FC Vujadin Boškov
- Location: Veternik, Serbia
- Owner: FK Vojvodina
- Type: Football training ground
- Events: FK Vojvodina FK Vojvodina youth teams

Construction
- Opened: 1970s
- Renovated: 2006 (completely renovated)
- Expanded: 2009
- Cost: € 2 million (2006 Renovation)

Website
- FC Vujadin Boškov (in Serbian)

= FC Vujadin Boškov =

Training facility of FK Vojvodina in Veternik, Serbia

Fudbalski Centar Vujadin Boškov is the training facility of Serbian professional football club FK Vojvodina. The sports complex was named after Vujadin Boškov, a former player and successful trainer of FK Vojvodina.

==History==
In the early 1970s, on the edge of Novi Sad and the road to Veternik, a sport and training center was built to be the home of the football club FK Vojvodina.

In 2006, the club reconstructed the complex along with the stadium. In 2009 the training facility was expanded.

== Facilities ==

The center has 85,000 m^{2} of sports facilities and 2,000 m^{2} of enclosed space. It hosts six courts. One court offers artificial grass.

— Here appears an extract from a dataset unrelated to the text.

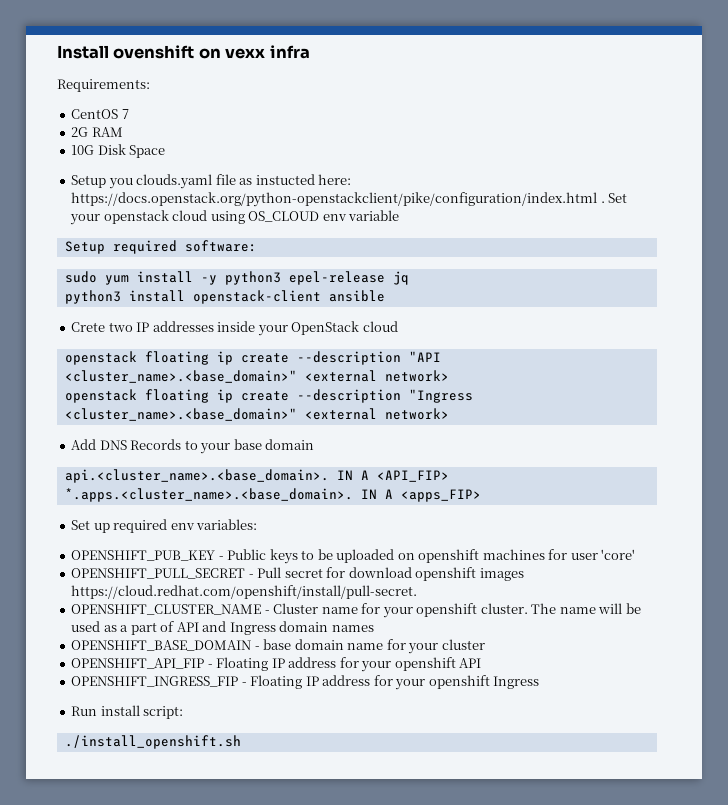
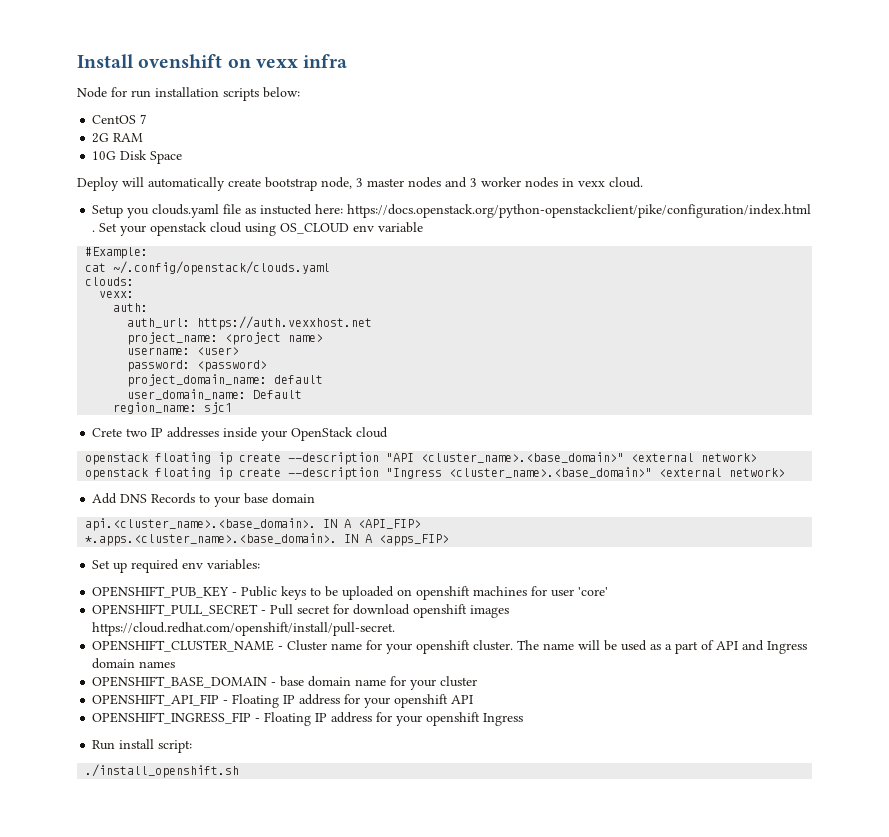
[57,79,150,92] Requirements: -> [77,87,300,101] Node for run installation scripts below:
(166, 151) none -> [77,177,643,191] // Deploy will automatically create bootstrap node, 3 master nodes and 3 worker nodes in vexx cloud.
[64,240,257,254] [64,271,409,285] [64,290,385,304] Setup required software: // sudo yum install -y python3 epel-release jq // python3 install openstack-client ansible -> [85,247,149,259] [85,261,331,275] [85,277,135,286] [99,291,135,298] [113,303,149,312] [127,316,373,330] [127,332,324,345] [127,347,240,355] [127,360,268,372] [127,374,324,387] [127,389,303,400] [113,402,233,414] #Example: // cat ~/.config/openstack/clouds.yaml // clouds: // vexx: // auth: // auth_url: https://auth.vexxhost.net // project_name: <project name> // username: <user> // password: <password> // project_domain_name: default // user_domain_name: Default // region_name: sjc1

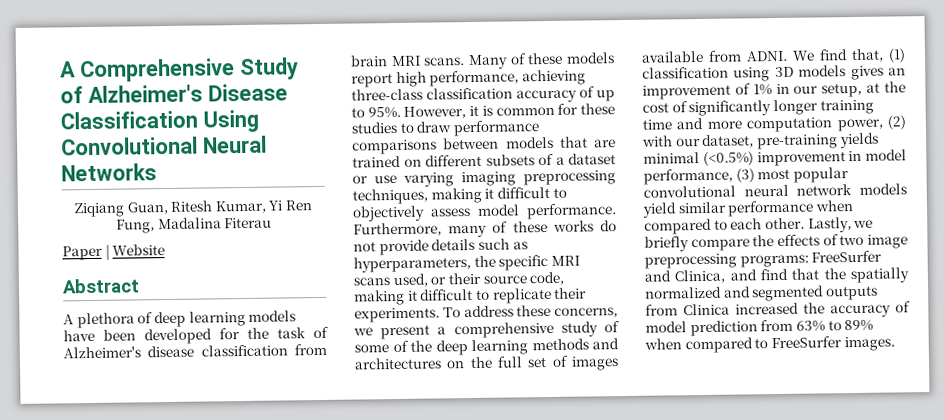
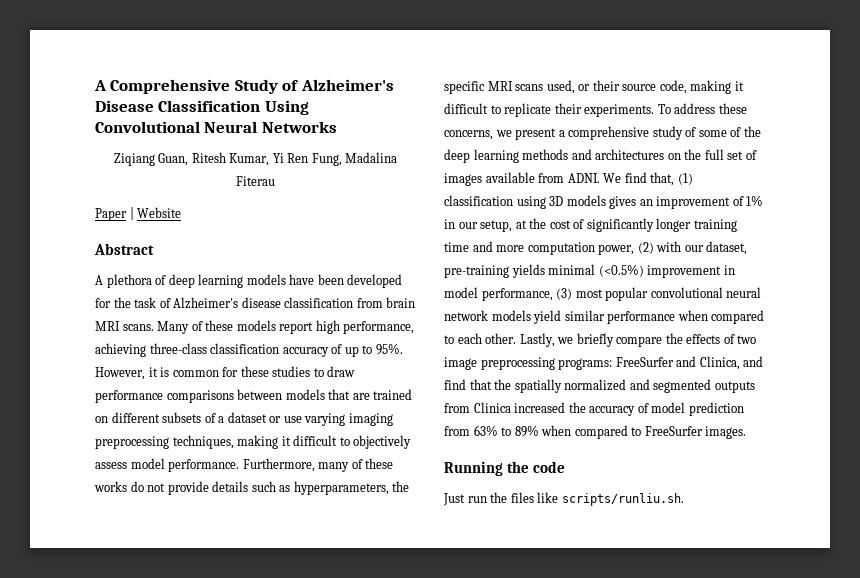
(895, 344) none -> [444,461,566,476] [443,492,684,506] // Running the code // Just run the files like scripts/runliu.sh.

Bleachers surround two courts, and the main court allows matches and training at night.

The main building houses two press centers for interviews.

The center is one of the most modern training camps in southeastern Europe in terms of functionality, architectural solutions, modern equipment, and building materials used.

== Notables ==
FK Vojvodina has developed renowned professional footballers such as Miloš Krasić, Gojko Kačar, Milan Stepanov, Srđan Bajčetić (retired), Dušan Tadić, Željko Brkić, Danijel Aleksić, Slobodan Medojević, Aleksandar Katai, Goran Šaula, Damir Stojak and former Barnsley player Jovo Bosančić.